How To Coach Junior Hockey

Coaching junior hockey requires a combination of technical knowledge, effective communication skills, and a passion for the game. Here are 5 supporting facts on how to coach junior hockey:
1. Understand the age group: Junior hockey usually consists of players between the ages of 6 to 20 years old. Recognizing the developmental stages and physical capabilities of each age group is crucial in tailoring your coaching methods and strategies.

2. Focus on skill development: Junior hockey is a critical period for skill acquisition. As a coach, dedicate ample time to teaching and improving fundamental skills such as skating, stick handling, passing, and shooting. Providing frequent repetition and feedback will help players develop their abilities effectively.

3. Create a positive environment: Junior hockey should be an enjoyable experience for all players. Encourage a positive and supportive atmosphere where players feel motivated and confident. Offer constructive feedback and praise their efforts. Celebrate both individual and team achievements to foster a sense of camaraderie.

4. Emphasize teamwork: Hockey is a team sport, so it’s essential to teach players the value of teamwork from an early age. Focus on teaching effective communication, positional play, and the importance of trusting and relying on teammates. Encourage players to work together towards a common goal.

5. Prioritize safety and sportsmanship: Safety should always be a top priority when coaching junior hockey. Teach players proper body-checking techniques, emphasize the importance of wearing protective gear, and enforce fair play. Highlight the values of respect, integrity, and good sportsmanship to ensure a positive and safe playing environment.


1. How can I handle discipline issues with junior hockey players?
Answer: When dealing with discipline issues, it’s important to address the behavior calmly and privately. Explain the expectations clearly and discuss the consequences of their actions. Communicate with the player’s parents if necessary, and focus on teaching them valuable lessons rather than punishment.

2. What are some effective ways to engage parents in the coaching process?
Answer: Engage parents by providing regular updates on their child’s progress, communicating practice and game schedules early, and involving them in team activities or fundraising. Encourage open lines of communication and listen to their concerns or suggestions.

3. How can I manage different skill levels within a junior hockey team?
Answer: Recognize that players will have varying skill levels within a team. Structure practices to include drills that challenge all players while focusing on individual skill development. Offer additional training resources or assign mentors within the team to help players bridge any gaps in their abilities.
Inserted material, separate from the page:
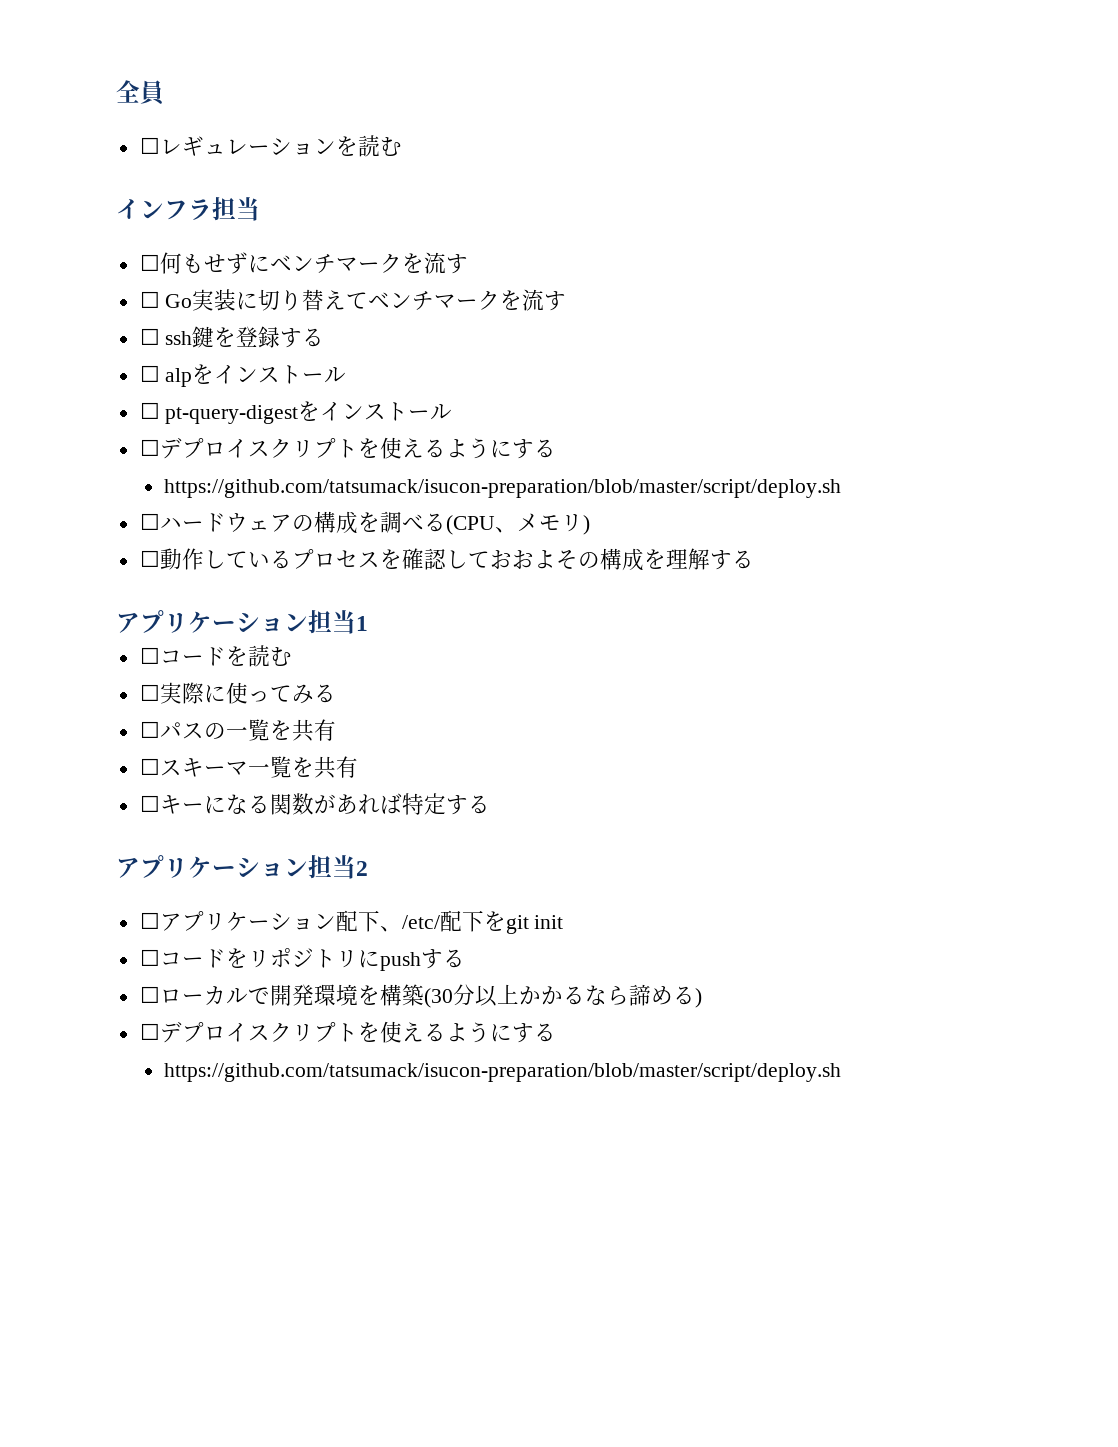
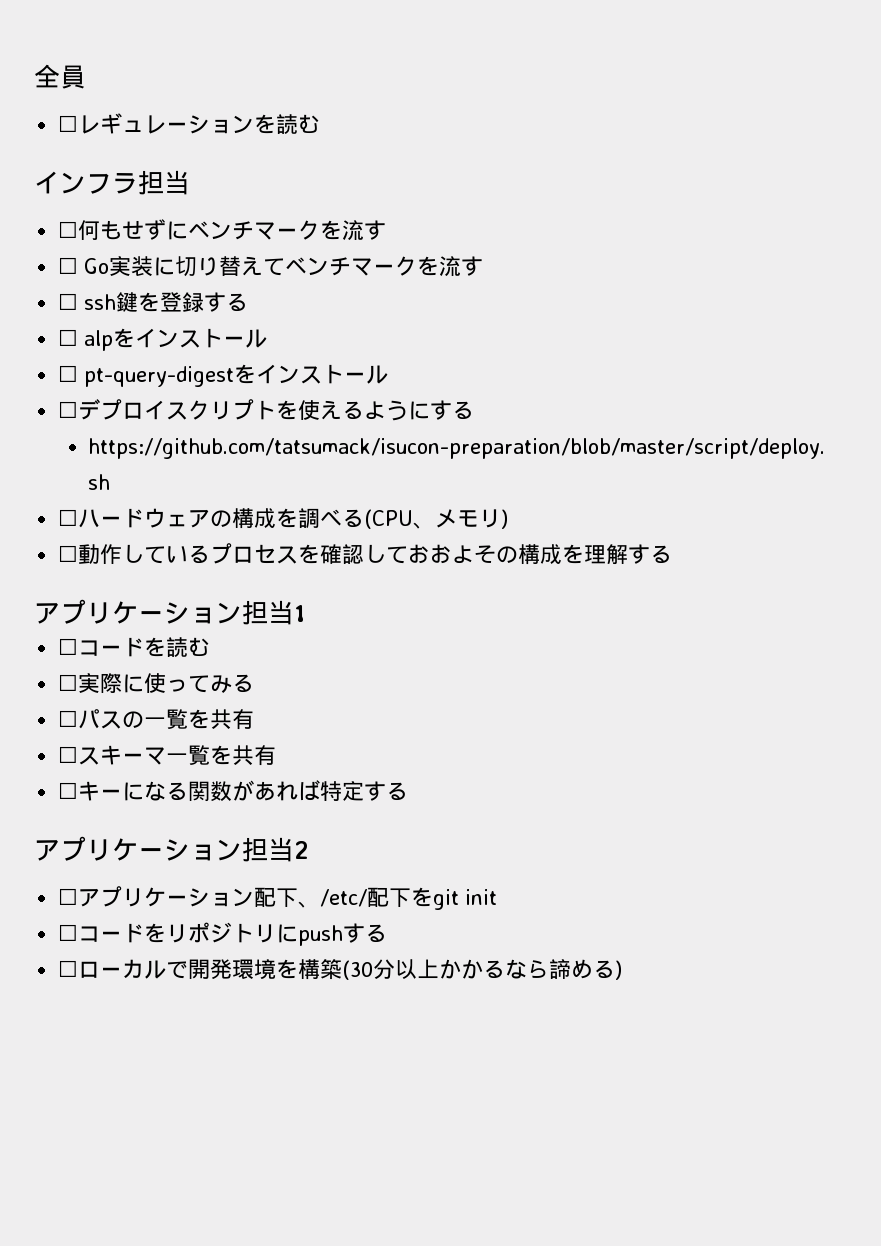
[139,1021,556,1043] [164,1063,842,1082] // ☐デプロイスクリプトを使えるようにする // https://github.com/tatsumack/isucon-preparation/blob/master/script/deploy.sh -> (623, 970) none

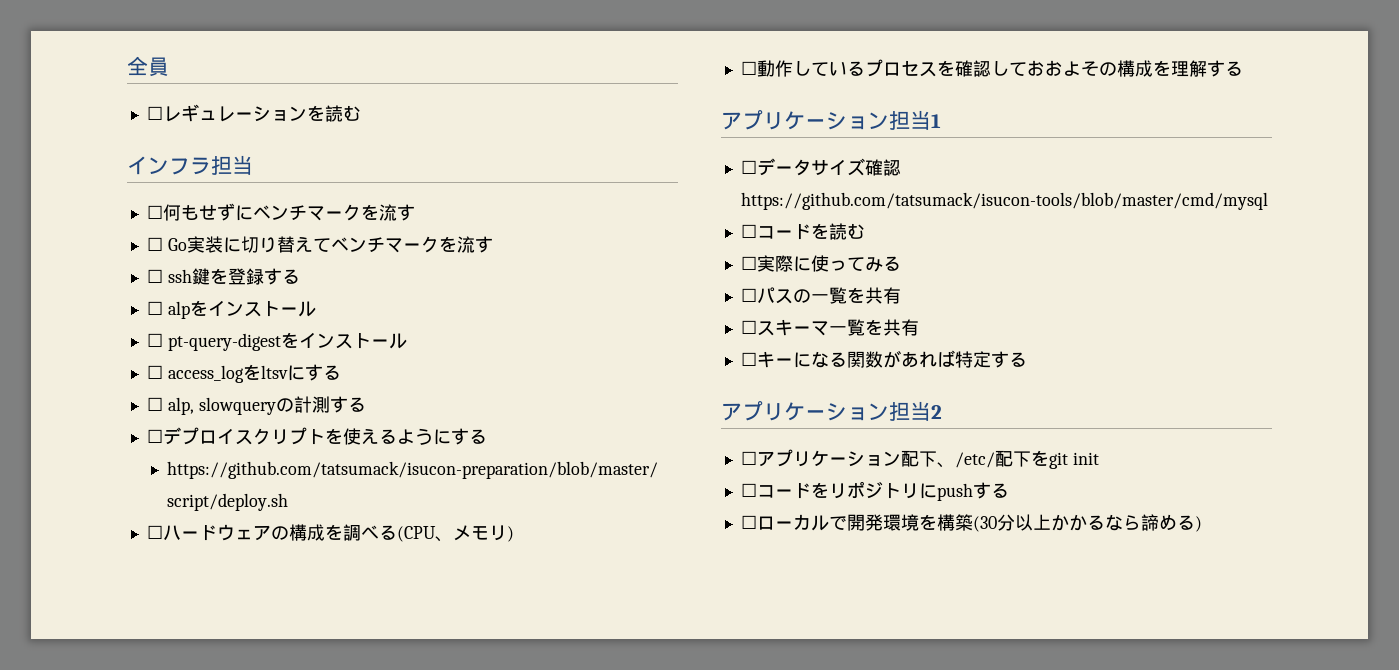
(389, 374) none -> [146,364,341,383] [146,396,366,415] // ☐ access_logをltsvにする // ☐ alp, slowqueryの計測する
(305, 613) none -> [740,158,901,176] [740,192,1268,210] // ☐データサイズ確認https://github.com/tatsumack/isucon-tools/blob/master/cmd/mysql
4. How important is physical conditioning for junior hockey players?
Answer: Physical conditioning is crucial for the overall performance and injury prevention of junior hockey players. Incorporate age-appropriate strength and conditioning exercises into practices, focusing on endurance, agility, and core stability. Promote healthy lifestyles and encourage players to maintain proper nutrition and rest.
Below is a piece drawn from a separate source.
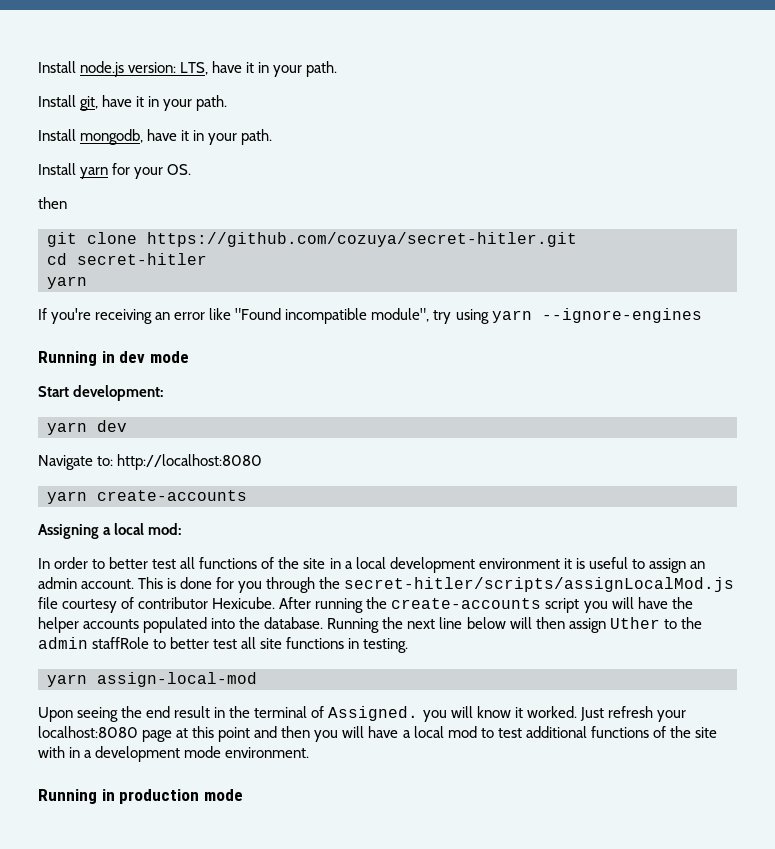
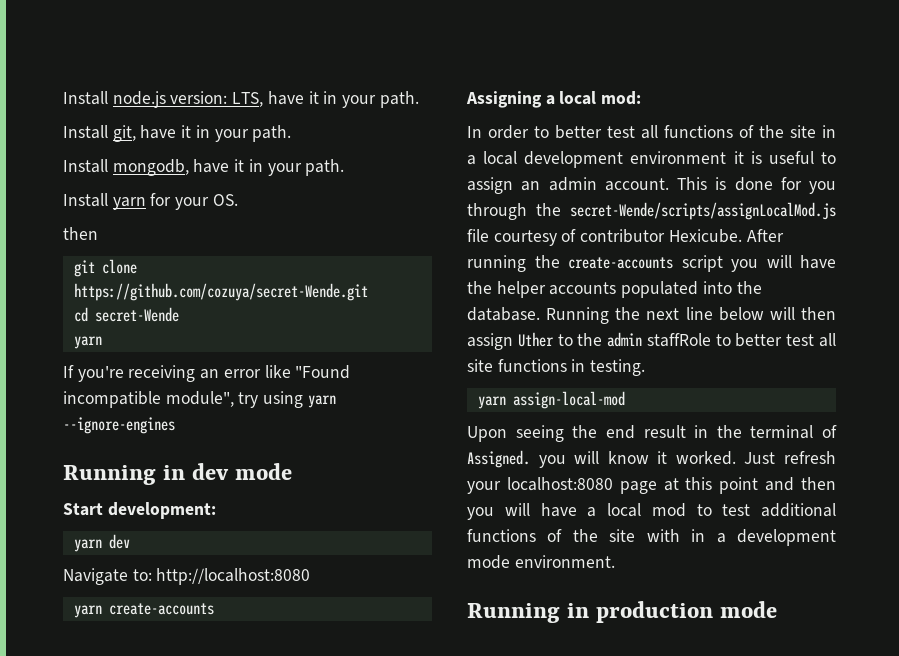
[147,232,577,247] https://github.com/cozuya/secret-hitler.git -> [73,283,368,301] https://github.com/cozuya/secret-Wende.git
[77,253,207,265] secret-hitler -> [94,307,179,322] secret-Wende
[344,577,735,592] secret-hitler/scripts/assignLocalMod.js -> [570,202,836,220] secret-Wende/scripts/assignLocalMod.js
5. What can I do to motivate my players during practices and games?
Answer: Motivate players by setting individual and team goals, recognizing their efforts, and providing positive reinforcement. Make practices and workouts challenging but enjoyable, and incorporate fun activities or competitions to keep their interest high. Tailor your coaching approach to each player and understand what motivates them individually.

6. How can I help players overcome performance anxiety or fear of making mistakes?
Answer: Create a supportive environment where players feel safe to take risks and make mistakes. Teach them that making mistakes is a natural part of learning and improving. Encourage a growth mindset, focusing on effort and improvement rather than solely on results.
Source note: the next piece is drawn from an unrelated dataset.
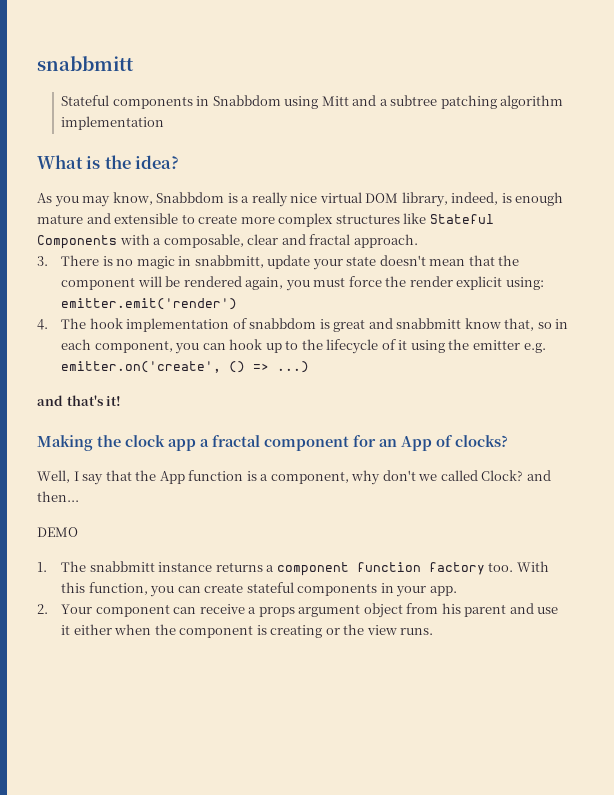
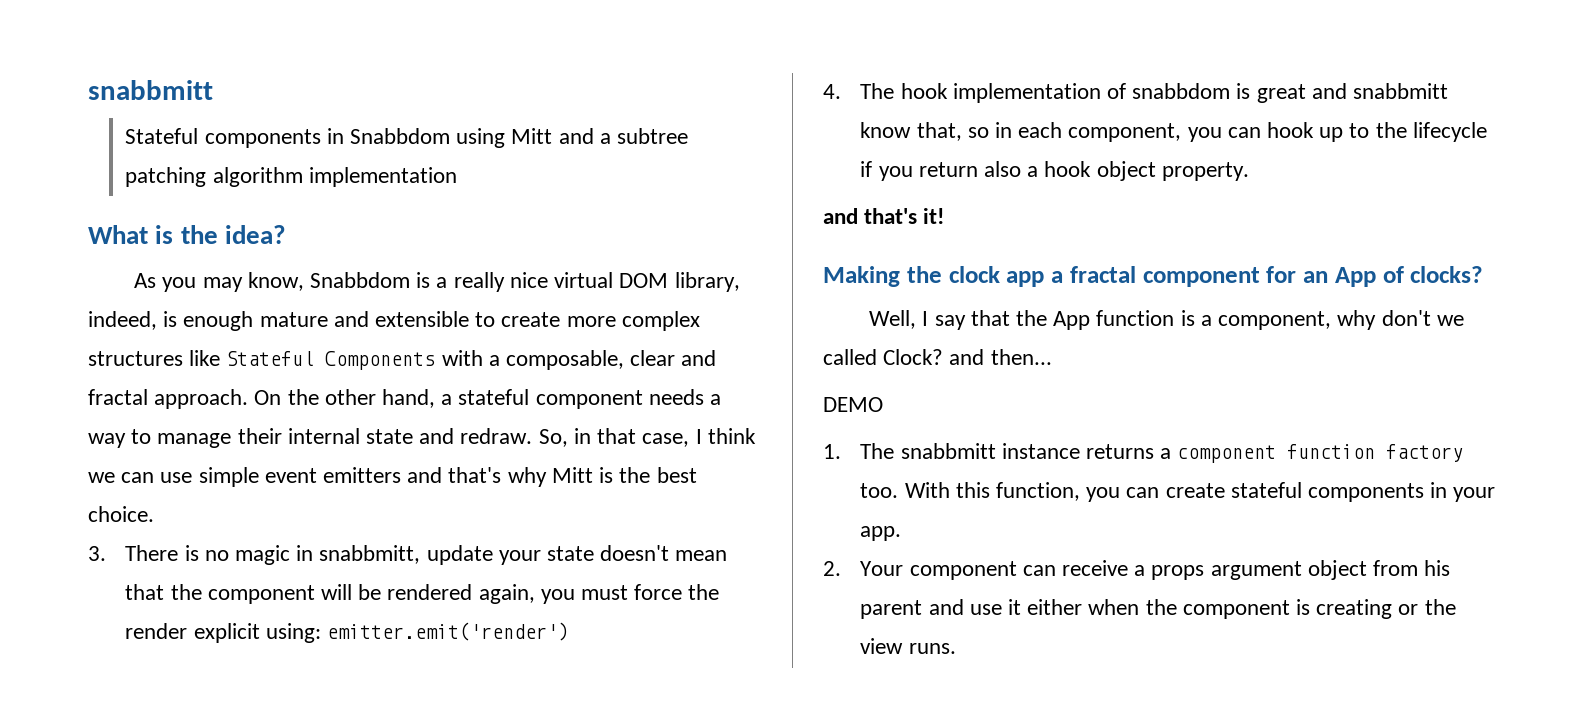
(418, 241) none -> [254,389,722,409] [88,428,756,448] [88,467,697,487] [88,506,154,522] On the other hand, a stateful component needs a way to manage their internal state and redraw. So, in that case, I think we can use simple event emitters and that's why Mitt is the best choice.
[381,339,546,353] [61,361,310,373] of it using the emitter e.g. emitter.on('create', () => ...) -> [860,161,1249,181] if you return also a hook object property.

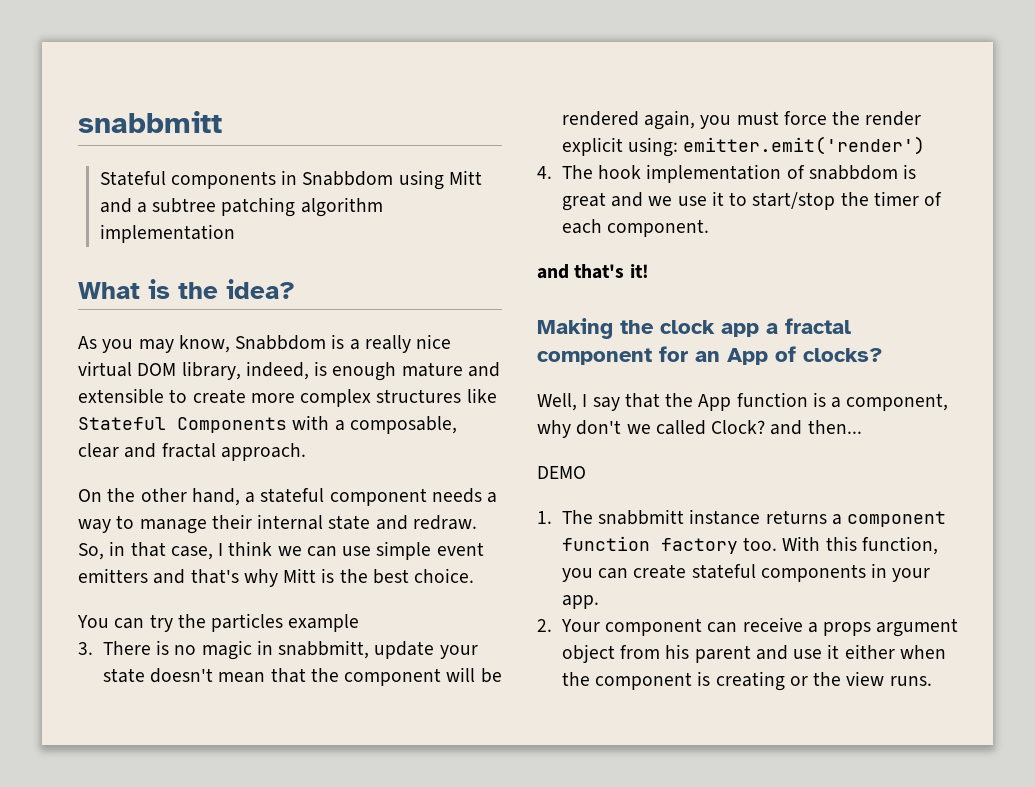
(249, 399) none -> (306, 452) //
(154, 514) none -> [77,613,360,632] // You can try the particles example
[1353,83,1449,99] [860,122,1487,142] [860,161,1249,181] snabbmitt know that, so in each component, you can hook up to the lifecycle if you return also a hook object property. -> [648,191,943,210] [561,219,710,237] we use it to start/stop the timer of each component.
7. How often should I hold team meetings or individual player evaluations?
Answer: Hold regular team meetings to communicate important information, such as upcoming schedules or team strategies. Individual player evaluations can be conducted periodically to discuss their progress, areas for improvement, and set goals. Strive for open and regular communication to foster player development.

BOTTOM LINE: Coaching junior hockey involves understanding the age group, focusing on skill development, creating a positive environment, emphasizing teamwork, prioritizing safety and sportsmanship, and maintaining effective communication with players and their parents. By following these guidelines, coaches can help junior hockey players develop their skills, create a love for the game, and foster a positive and inclusive team culture.